- _Problem description_
Give the lines below again exactly, starting with the line that holds "[660,306,675,324] [] -> [63,444,81,458] // ☐" and going on through the line that holds "[796,477,811,495] [] ->".

- _Available records_
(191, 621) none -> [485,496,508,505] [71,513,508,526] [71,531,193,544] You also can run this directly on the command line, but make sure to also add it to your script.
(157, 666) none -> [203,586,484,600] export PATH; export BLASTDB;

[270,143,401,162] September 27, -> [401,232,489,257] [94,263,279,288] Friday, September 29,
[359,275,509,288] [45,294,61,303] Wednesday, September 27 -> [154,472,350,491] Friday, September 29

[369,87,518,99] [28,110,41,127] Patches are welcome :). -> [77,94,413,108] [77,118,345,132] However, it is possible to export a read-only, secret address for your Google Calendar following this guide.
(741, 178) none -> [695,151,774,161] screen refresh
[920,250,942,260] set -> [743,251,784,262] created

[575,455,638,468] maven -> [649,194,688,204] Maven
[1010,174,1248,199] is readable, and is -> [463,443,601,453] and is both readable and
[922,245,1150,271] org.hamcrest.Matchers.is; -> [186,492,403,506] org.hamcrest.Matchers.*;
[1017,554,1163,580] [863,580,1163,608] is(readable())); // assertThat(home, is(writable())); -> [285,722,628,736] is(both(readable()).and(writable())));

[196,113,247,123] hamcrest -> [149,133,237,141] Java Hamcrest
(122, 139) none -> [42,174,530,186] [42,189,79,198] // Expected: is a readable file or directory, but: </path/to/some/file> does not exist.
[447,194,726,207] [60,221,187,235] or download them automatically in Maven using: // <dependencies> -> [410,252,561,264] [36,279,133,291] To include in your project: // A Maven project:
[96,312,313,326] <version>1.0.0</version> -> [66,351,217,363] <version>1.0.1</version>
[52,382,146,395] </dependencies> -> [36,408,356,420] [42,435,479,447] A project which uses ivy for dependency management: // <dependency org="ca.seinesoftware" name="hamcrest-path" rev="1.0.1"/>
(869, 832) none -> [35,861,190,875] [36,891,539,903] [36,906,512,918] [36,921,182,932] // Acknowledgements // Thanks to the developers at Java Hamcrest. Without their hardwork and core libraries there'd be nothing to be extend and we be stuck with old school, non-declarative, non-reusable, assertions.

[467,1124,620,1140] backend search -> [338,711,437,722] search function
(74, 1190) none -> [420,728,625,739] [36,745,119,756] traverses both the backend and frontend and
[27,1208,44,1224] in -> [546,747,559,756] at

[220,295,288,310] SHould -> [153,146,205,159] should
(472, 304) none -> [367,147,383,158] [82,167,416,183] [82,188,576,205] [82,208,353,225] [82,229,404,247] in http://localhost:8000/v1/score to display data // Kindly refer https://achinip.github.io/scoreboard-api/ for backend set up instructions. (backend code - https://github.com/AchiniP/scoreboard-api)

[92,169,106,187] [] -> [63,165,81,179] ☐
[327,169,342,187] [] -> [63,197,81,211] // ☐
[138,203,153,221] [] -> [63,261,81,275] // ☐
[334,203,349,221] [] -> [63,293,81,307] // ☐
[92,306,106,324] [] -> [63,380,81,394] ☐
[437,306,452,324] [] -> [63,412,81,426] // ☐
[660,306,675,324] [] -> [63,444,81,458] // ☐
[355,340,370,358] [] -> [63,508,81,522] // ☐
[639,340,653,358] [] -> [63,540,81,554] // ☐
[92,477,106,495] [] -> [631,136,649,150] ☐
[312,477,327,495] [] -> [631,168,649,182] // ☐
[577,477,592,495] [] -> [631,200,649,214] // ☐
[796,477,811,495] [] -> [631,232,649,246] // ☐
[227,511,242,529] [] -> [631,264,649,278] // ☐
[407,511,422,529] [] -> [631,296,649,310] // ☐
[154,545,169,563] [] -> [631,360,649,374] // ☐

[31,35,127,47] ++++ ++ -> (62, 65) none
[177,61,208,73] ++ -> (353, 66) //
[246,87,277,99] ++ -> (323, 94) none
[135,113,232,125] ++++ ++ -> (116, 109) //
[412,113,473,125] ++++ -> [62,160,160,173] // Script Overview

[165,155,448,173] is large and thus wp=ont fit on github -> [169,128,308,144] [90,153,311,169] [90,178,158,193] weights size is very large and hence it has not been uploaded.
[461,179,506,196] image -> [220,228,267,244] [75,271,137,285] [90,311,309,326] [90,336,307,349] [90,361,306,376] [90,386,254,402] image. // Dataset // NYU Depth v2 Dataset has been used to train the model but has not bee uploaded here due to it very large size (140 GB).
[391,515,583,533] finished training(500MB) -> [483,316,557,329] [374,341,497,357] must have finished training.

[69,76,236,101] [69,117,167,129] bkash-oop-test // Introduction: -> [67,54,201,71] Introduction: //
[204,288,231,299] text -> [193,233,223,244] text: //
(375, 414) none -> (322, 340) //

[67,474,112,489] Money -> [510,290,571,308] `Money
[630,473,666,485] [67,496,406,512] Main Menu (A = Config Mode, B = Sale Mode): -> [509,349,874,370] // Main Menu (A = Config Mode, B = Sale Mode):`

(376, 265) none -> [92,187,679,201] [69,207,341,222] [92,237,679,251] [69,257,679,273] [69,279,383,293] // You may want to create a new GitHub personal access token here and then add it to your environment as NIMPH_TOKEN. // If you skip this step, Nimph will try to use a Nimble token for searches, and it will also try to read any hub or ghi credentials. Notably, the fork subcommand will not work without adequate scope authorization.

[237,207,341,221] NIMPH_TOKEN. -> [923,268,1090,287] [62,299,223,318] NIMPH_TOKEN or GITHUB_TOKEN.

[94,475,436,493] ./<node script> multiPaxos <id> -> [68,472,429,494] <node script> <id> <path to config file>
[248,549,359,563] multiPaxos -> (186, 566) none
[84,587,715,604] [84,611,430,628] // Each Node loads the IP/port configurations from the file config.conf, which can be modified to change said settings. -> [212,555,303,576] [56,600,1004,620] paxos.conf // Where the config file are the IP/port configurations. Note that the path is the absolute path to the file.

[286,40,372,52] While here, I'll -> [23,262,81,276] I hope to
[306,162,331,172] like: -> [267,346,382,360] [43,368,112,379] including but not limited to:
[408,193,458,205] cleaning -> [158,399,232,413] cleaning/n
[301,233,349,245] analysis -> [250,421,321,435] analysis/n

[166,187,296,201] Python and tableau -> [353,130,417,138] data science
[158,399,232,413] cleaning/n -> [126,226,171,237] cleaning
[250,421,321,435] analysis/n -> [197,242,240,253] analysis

- _Task solution_
[660,306,675,324] [] -> [63,444,81,458] // ☐
[355,340,370,358] [] -> [63,508,81,522] // ☐
[639,340,653,358] [] -> [63,540,81,554] // ☐
[92,477,106,495] [] -> [631,136,649,150] ☐
[312,477,327,495] [] -> [631,168,649,182] // ☐
[577,477,592,495] [] -> [631,200,649,214] // ☐
[796,477,811,495] [] -> [631,232,649,246] // ☐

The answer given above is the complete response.